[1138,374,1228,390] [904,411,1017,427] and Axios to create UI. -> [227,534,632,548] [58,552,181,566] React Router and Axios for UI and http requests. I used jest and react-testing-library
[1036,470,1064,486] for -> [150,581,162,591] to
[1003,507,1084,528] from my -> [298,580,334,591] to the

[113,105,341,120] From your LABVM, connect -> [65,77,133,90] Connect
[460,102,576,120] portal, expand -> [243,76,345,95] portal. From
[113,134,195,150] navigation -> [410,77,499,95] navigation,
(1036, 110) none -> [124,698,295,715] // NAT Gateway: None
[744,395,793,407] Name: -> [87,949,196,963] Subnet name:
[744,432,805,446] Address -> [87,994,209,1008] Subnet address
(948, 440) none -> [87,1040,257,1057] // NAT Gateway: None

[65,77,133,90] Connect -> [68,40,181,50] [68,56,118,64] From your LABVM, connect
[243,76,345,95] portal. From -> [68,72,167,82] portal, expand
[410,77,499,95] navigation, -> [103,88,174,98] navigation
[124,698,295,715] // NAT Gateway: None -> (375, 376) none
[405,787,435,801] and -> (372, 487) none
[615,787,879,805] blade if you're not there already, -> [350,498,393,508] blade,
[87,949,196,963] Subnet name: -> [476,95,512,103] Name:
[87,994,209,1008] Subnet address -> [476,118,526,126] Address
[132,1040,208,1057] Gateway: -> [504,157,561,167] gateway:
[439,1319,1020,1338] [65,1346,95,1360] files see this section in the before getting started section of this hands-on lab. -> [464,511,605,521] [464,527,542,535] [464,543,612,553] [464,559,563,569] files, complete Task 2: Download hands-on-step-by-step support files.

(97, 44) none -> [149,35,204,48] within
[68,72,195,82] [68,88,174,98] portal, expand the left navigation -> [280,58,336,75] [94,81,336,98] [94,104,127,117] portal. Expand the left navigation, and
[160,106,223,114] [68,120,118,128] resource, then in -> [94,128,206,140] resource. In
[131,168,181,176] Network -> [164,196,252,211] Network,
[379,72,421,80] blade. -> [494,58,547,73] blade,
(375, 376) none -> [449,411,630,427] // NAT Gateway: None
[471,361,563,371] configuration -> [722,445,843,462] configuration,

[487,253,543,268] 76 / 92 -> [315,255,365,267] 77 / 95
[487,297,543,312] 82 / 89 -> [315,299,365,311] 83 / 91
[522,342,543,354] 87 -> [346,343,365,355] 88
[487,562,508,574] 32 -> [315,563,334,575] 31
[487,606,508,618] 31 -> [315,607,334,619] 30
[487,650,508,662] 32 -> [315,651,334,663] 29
· · ·
• **What to do**
Reproduce the records above exactly as they appear.

• **Exercise solution**
[1138,374,1228,390] [904,411,1017,427] and Axios to create UI. -> [227,534,632,548] [58,552,181,566] React Router and Axios for UI and http requests. I used jest and react-testing-library
[1036,470,1064,486] for -> [150,581,162,591] to
[1003,507,1084,528] from my -> [298,580,334,591] to the

[113,105,341,120] From your LABVM, connect -> [65,77,133,90] Connect
[460,102,576,120] portal, expand -> [243,76,345,95] portal. From
[113,134,195,150] navigation -> [410,77,499,95] navigation,
(1036, 110) none -> [124,698,295,715] // NAT Gateway: None
[744,395,793,407] Name: -> [87,949,196,963] Subnet name:
[744,432,805,446] Address -> [87,994,209,1008] Subnet address
(948, 440) none -> [87,1040,257,1057] // NAT Gateway: None

[65,77,133,90] Connect -> [68,40,181,50] [68,56,118,64] From your LABVM, connect
[243,76,345,95] portal. From -> [68,72,167,82] portal, expand
[410,77,499,95] navigation, -> [103,88,174,98] navigation
[124,698,295,715] // NAT Gateway: None -> (375, 376) none
[405,787,435,801] and -> (372, 487) none
[615,787,879,805] blade if you're not there already, -> [350,498,393,508] blade,
[87,949,196,963] Subnet name: -> [476,95,512,103] Name:
[87,994,209,1008] Subnet address -> [476,118,526,126] Address
[132,1040,208,1057] Gateway: -> [504,157,561,167] gateway:
[439,1319,1020,1338] [65,1346,95,1360] files see this section in the before getting started section of this hands-on lab. -> [464,511,605,521] [464,527,542,535] [464,543,612,553] [464,559,563,569] files, complete Task 2: Download hands-on-step-by-step support files.

(97, 44) none -> [149,35,204,48] within
[68,72,195,82] [68,88,174,98] portal, expand the left navigation -> [280,58,336,75] [94,81,336,98] [94,104,127,117] portal. Expand the left navigation, and
[160,106,223,114] [68,120,118,128] resource, then in -> [94,128,206,140] resource. In
[131,168,181,176] Network -> [164,196,252,211] Network,
[379,72,421,80] blade. -> [494,58,547,73] blade,
(375, 376) none -> [449,411,630,427] // NAT Gateway: None
[471,361,563,371] configuration -> [722,445,843,462] configuration,

[487,253,543,268] 76 / 92 -> [315,255,365,267] 77 / 95
[487,297,543,312] 82 / 89 -> [315,299,365,311] 83 / 91
[522,342,543,354] 87 -> [346,343,365,355] 88
[487,562,508,574] 32 -> [315,563,334,575] 31
[487,606,508,618] 31 -> [315,607,334,619] 30
[487,650,508,662] 32 -> [315,651,334,663] 29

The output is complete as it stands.